Dental Caries

ENAMEL

• Composition

• Structure

• Thickness

• Color

• Strength

• Structure Present in Enamel

• Functions of Enamel

• Clinical Significance of Enamel

DENTIN

• Composition

• Color

• Thickness

• Hardness

• Structure of Dentin

• Difference between Enamel and Dentin

• Difference between Primary, Secondary and Reparative/ Tertiary Dentin

• Clinical Considerations of Dentin

DENTAL PULP

• Histology of Dental Pulp

• Structural or Cellular Elements

• Extracellular Components

• Anatomy of Dental Pulp

• Functions of Pulp

• Age Changes in Pulp

PERIRADICULAR TISSUE

• Cementurn

• Periodontal Ligament

• Alveolar Bone

Good knowledge of dental anatomy, histology, physiology and occlusion is the foundation stone of operative dentistry. In other words, thorough knowledge of morphology, dental anatomy, histology, is essential to get optimal results of operative dentistry. Though the dental tissues are passive, the occurrence of caries can only be understood when the structure of the teeth is understood.
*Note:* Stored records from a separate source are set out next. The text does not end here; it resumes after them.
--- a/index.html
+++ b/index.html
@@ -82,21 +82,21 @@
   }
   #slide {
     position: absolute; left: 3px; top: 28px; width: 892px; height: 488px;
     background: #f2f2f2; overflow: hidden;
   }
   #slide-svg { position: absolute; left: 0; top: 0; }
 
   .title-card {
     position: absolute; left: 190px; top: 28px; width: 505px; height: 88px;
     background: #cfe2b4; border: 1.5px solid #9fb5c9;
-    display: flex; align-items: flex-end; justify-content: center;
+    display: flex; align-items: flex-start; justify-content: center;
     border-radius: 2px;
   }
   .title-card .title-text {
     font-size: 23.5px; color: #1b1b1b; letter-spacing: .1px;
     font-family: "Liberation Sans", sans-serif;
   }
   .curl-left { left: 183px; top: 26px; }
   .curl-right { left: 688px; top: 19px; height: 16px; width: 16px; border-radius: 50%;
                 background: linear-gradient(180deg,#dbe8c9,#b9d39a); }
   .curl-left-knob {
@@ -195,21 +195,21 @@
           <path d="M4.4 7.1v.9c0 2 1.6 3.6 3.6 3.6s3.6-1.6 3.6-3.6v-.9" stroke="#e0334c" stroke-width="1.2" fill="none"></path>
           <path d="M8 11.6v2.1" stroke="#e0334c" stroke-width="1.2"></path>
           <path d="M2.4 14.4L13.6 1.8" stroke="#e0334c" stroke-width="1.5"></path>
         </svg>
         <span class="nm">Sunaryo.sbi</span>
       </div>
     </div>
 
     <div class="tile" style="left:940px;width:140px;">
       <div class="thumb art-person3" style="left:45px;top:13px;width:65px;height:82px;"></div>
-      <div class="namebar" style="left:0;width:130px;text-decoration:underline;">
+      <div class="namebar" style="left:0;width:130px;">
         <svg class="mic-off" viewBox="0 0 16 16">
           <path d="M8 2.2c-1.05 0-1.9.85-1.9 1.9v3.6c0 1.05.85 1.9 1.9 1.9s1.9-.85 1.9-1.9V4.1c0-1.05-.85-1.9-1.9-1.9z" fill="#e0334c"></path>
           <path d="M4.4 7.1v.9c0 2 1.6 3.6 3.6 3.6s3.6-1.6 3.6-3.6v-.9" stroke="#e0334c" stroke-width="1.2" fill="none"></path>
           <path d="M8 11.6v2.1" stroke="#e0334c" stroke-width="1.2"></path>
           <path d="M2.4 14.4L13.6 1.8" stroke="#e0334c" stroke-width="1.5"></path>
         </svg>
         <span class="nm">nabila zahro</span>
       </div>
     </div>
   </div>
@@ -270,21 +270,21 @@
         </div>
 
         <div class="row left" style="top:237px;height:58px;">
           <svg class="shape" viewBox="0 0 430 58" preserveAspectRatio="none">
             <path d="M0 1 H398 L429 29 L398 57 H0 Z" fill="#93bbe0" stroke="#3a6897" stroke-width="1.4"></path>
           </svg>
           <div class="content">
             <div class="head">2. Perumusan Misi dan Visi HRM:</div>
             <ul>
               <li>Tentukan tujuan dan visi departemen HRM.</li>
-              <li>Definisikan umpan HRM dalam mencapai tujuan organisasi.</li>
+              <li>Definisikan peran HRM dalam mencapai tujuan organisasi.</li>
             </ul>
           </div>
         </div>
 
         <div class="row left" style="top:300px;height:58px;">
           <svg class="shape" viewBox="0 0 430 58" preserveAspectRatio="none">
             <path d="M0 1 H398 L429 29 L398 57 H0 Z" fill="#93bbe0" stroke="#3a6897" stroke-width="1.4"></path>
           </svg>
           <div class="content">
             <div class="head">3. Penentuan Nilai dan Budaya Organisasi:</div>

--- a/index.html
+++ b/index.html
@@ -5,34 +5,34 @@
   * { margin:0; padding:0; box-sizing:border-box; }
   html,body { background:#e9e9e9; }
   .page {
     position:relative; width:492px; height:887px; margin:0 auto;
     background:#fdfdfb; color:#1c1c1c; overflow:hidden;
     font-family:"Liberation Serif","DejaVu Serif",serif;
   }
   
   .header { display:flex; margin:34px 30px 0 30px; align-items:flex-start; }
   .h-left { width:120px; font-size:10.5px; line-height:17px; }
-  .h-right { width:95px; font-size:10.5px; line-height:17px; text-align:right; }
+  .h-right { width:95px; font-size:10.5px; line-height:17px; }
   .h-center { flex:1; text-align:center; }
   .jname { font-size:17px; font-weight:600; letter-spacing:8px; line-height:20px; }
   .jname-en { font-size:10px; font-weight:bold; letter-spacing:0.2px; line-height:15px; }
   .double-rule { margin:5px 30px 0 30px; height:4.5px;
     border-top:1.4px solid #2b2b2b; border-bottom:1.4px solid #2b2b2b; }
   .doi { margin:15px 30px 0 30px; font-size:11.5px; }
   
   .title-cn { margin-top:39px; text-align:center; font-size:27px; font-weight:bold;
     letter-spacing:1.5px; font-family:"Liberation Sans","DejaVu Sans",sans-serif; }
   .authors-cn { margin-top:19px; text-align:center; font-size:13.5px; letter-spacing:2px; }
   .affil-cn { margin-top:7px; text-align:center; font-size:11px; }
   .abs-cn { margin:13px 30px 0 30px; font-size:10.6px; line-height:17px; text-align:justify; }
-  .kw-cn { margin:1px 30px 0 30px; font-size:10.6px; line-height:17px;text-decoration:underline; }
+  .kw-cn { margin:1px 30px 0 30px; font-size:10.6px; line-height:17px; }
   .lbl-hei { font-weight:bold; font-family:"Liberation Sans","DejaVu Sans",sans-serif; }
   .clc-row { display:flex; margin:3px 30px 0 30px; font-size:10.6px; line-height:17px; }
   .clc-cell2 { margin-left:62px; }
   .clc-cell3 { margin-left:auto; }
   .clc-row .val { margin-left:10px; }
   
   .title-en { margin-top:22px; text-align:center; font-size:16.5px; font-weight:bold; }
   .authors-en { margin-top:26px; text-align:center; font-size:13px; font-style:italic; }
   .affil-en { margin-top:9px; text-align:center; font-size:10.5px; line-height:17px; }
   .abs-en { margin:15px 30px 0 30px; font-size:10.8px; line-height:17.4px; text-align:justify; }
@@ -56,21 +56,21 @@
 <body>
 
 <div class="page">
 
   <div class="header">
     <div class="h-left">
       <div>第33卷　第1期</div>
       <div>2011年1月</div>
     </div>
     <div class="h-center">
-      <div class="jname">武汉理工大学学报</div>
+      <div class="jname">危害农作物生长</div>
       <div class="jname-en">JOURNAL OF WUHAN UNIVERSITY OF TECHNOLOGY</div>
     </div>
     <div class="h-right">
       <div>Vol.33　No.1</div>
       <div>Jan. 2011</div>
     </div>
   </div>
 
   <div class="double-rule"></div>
The teeth consist of enamel, dentin, pulp and cementum (Fig. 3.1).

Fig. 3.1: Diagrammatic representation of enamel, dentin, pulp and supporting structures

ENAMEL

Tooth enamel is the hardest and most highly mineralized substance of the body which covers the crown of the tooth. It is the normally visible dental tissue of a tooth which is mainly responsible for color, esthetics, texture and translucency of the tooth. One of the main goal in operative dentistry is preservation of enamel. So today’s dentistry mainly revolves around simulating natural enamel in its color, esthetics, contours and translucency by replacing with synthetic restorative materials.

Although enamel can serve lifelong, but it is more susceptible to caries, attrition (physical forces) and fracture due to its structural make up, i.e. mineralized crystalline structure and rigidity. One of the interesting features of enamel is that it cannot repair itself. So, loss in enamel surface can be compensated only by restorative treatment.

Composition

It is highly mineralized structure which mainly contains inorganic contents in the form of crystalline structure. Main inorganic content in the enamel is hydroxyapatite. In addition to inorganic content, it also contains a small portion of organic matrix along with small amount of water which is present in intercrystalline spaces.

Composition

1. Inorganic content (by vol.)

a. Hydroxyapatite-90-92%

b. Other minerals and trace elements-3-5%

Organic content (by vol.)

1. Proteins and lipids-1-2%

2. Water-4%

Structure

Enamel is mainly composed of millions of enamel rods or prisms as well as sheaths and a cementing inter rod substance. Each rod has a head and tail. The head is directed occlusally and the tail is directed cervically. The rod is formed of number of hydroxyapatite crystals which vary in size, shape and number. Each rod formed of about 300 unit crystal length and 40 units wide and 20 unit thick in threedimensional hexagon. In transverse sections, enamel rods appear as hexagonal and occasionally round or oval. Rods may also resemble fish scales.

The diameter of rods increases from dentinoenamel junction towards the outer surface of enamel in a ratio of 1:2.

The rods or the prisms run in an alternating coarse of clockwise and anticlockwise direction (twisting course). Initially there is wavy coarse in one-third of enamel thickness adjacent to DEJ, then the coarse becomes more straight in the remaining thickness.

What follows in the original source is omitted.